---------- THE DATA ----------

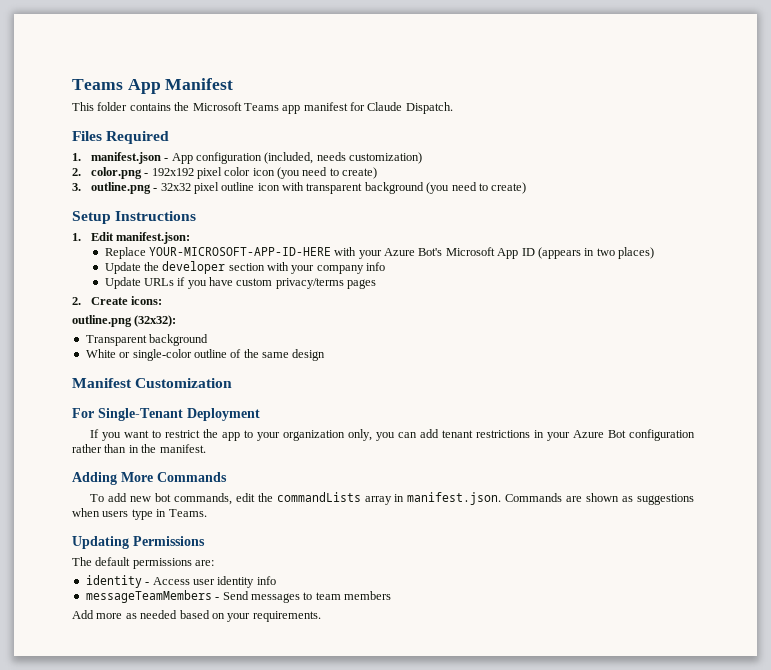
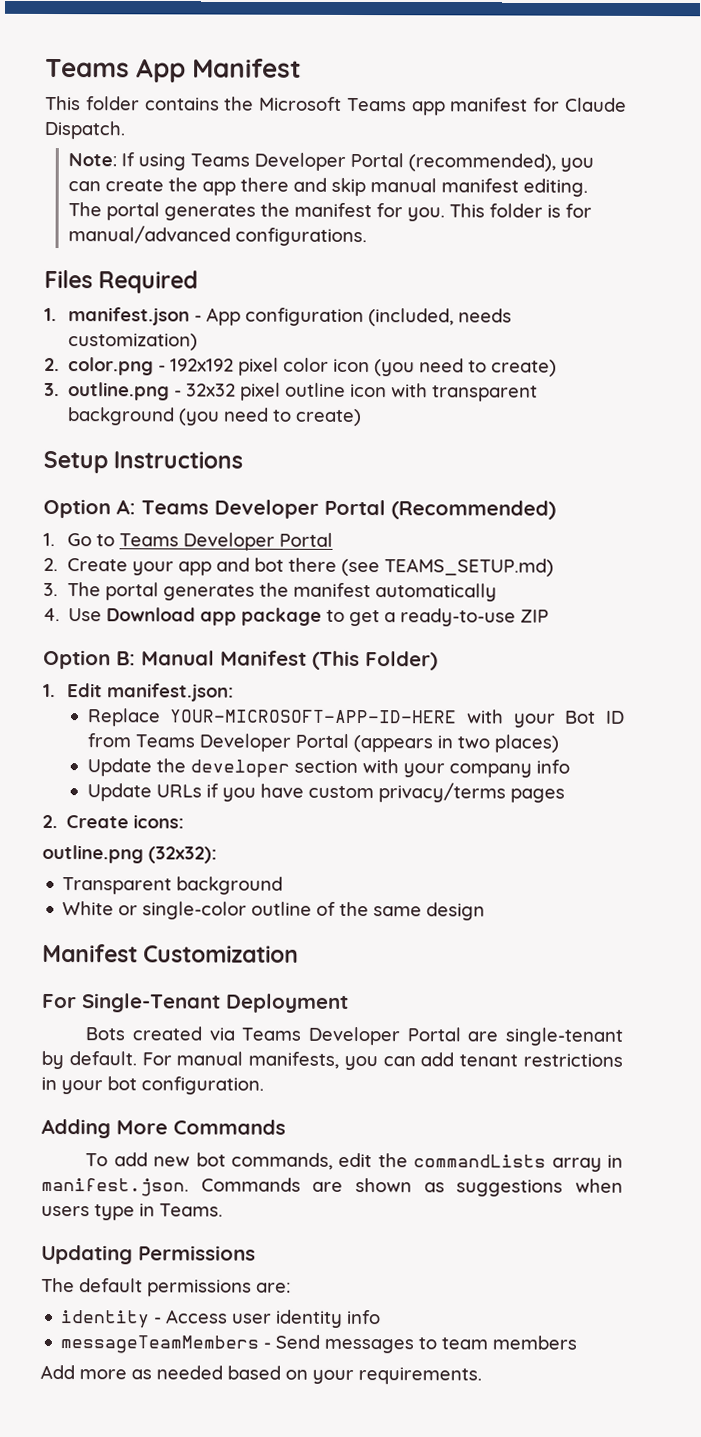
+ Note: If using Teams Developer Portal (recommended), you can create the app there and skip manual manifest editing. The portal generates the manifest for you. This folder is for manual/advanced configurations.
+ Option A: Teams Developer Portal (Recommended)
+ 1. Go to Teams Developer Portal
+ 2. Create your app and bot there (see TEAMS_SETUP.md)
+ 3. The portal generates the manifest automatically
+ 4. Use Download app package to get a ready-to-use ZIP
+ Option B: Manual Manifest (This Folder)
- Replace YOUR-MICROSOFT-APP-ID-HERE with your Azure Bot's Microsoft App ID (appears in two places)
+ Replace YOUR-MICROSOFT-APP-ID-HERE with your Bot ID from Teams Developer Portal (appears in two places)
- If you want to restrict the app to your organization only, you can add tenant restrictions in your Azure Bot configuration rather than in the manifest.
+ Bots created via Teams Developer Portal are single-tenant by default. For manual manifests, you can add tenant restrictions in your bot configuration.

----------
---------- THE DATA ----------

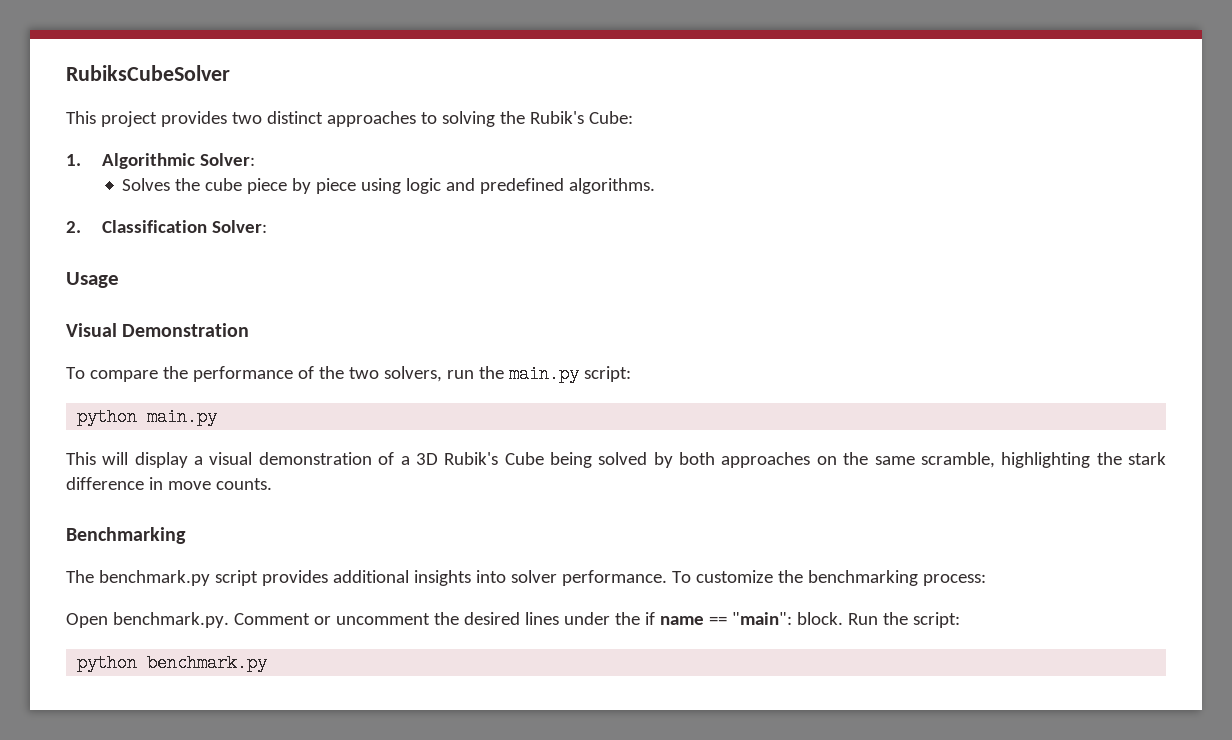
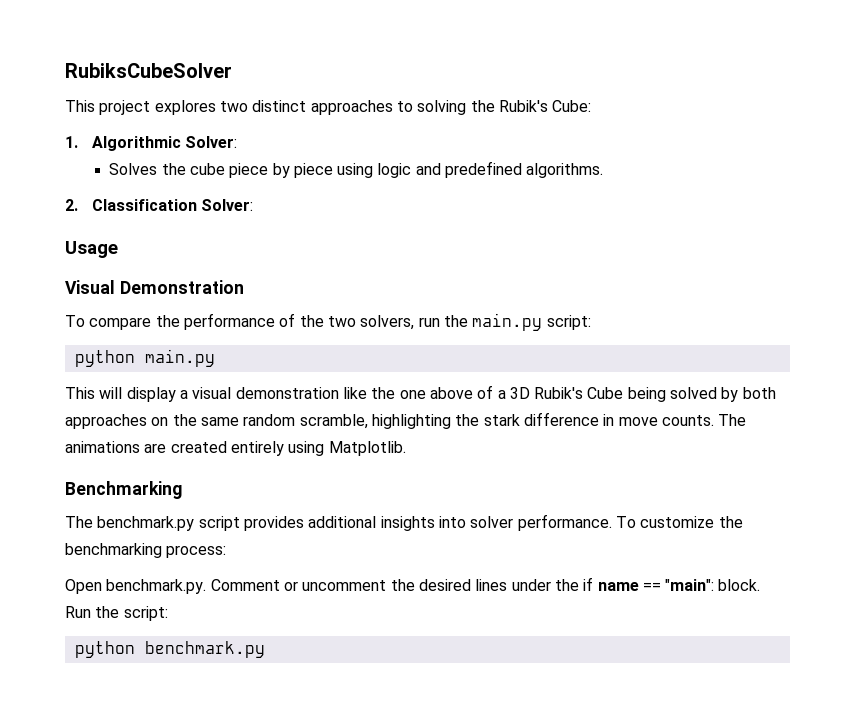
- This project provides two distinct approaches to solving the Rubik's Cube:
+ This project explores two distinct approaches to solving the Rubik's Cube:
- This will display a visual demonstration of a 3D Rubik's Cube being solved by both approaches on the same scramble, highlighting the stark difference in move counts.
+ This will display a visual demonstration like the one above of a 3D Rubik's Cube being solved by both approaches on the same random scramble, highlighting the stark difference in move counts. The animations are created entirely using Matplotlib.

----------
---------- THE DATA ----------

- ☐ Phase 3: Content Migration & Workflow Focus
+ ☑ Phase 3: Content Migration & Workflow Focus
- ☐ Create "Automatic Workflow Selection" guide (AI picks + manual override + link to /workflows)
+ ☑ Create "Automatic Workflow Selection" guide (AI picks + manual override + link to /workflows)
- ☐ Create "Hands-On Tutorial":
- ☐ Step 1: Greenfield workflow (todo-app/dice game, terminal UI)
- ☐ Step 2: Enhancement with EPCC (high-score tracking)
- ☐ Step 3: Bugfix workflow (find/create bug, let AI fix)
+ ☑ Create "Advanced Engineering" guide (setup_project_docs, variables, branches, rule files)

----------

EXERCISE INSTRUCTIONS: Starting at the line that contains "there (see TEAMS_SETUP.md)" and stopping after the line that contains "- Replace YOUR-MICROSOFT-APP-ID-HERE", write out every line exactly as it appears above, and no other line.

EXPECTED ANSWER:
+ 2. Create your app and bot there (see TEAMS_SETUP.md)
+ 3. The portal generates the manifest automatically
+ 4. Use Download app package to get a ready-to-use ZIP
+ Option B: Manual Manifest (This Folder)
- Replace YOUR-MICROSOFT-APP-ID-HERE with your Azure Bot's Microsoft App ID (appears in two places)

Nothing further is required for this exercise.